Task brief
Wherever a line of the records contains "sigma", copy that line.

------ Entries supplied ------

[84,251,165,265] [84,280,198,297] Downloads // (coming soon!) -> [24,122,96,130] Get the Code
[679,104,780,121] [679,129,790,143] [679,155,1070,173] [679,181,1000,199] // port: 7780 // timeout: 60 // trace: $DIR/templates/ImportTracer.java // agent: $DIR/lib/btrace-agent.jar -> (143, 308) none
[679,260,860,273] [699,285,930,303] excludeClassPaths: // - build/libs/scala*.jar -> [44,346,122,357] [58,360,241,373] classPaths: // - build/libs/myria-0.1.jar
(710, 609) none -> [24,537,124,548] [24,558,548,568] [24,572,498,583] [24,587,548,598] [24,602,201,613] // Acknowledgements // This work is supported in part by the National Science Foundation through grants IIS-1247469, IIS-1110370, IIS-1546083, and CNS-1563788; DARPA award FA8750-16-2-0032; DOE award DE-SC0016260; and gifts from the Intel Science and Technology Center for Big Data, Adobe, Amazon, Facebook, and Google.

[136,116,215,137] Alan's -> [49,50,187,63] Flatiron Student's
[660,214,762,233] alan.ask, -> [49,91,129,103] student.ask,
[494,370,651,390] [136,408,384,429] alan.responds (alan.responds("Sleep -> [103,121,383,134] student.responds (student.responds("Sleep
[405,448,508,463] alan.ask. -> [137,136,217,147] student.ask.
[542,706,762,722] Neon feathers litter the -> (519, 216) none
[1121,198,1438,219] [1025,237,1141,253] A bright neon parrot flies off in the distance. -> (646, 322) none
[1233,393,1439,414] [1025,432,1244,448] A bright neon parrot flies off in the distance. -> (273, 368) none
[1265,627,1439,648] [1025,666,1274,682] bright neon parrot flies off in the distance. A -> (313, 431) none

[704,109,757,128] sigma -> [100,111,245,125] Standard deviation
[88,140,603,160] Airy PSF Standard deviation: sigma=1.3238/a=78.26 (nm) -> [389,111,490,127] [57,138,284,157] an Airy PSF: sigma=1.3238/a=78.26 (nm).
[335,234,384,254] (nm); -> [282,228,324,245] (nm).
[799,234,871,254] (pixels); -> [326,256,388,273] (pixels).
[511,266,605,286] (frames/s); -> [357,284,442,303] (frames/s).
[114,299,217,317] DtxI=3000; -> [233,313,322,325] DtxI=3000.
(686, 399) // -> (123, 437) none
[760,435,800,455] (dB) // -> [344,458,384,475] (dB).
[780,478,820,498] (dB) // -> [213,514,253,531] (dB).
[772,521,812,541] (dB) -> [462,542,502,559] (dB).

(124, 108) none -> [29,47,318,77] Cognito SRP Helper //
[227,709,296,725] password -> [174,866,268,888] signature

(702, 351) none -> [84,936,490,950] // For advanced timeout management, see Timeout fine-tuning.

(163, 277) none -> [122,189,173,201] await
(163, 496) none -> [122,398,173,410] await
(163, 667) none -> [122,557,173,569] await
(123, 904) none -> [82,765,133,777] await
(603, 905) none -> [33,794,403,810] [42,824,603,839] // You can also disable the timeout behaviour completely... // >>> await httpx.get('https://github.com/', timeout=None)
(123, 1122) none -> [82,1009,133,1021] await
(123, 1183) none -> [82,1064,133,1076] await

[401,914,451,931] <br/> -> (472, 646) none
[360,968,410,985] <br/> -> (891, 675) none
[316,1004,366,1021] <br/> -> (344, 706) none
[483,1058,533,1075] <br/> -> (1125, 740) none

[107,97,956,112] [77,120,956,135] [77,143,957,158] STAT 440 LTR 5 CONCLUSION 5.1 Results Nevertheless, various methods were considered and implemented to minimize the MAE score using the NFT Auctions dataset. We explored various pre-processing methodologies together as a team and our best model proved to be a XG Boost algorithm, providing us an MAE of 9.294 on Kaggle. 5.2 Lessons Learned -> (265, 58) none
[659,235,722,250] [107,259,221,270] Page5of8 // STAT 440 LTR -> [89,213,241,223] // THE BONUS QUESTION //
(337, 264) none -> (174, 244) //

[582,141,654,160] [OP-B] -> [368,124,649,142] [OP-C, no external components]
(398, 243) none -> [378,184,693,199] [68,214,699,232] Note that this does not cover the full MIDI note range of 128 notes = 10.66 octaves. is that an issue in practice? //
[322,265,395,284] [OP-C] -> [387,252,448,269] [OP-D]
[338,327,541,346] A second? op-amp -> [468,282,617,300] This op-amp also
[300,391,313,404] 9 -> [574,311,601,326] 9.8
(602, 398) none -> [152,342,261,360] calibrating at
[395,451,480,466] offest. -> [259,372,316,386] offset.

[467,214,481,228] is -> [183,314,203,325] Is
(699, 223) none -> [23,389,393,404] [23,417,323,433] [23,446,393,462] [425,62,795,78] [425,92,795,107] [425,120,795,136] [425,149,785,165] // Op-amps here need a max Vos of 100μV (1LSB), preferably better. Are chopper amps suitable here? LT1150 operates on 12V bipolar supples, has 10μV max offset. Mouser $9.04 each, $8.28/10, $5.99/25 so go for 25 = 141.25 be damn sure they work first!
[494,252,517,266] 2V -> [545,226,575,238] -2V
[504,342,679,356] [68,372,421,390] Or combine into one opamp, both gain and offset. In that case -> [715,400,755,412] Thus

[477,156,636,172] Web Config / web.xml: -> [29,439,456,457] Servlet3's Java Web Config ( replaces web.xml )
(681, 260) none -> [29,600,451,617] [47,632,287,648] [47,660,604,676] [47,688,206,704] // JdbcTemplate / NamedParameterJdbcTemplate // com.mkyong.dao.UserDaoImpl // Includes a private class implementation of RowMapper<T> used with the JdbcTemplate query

------

Problem solution
[704,109,757,128] sigma -> [100,111,245,125] Standard deviation
[88,140,603,160] Airy PSF Standard deviation: sigma=1.3238/a=78.26 (nm) -> [389,111,490,127] [57,138,284,157] an Airy PSF: sigma=1.3238/a=78.26 (nm).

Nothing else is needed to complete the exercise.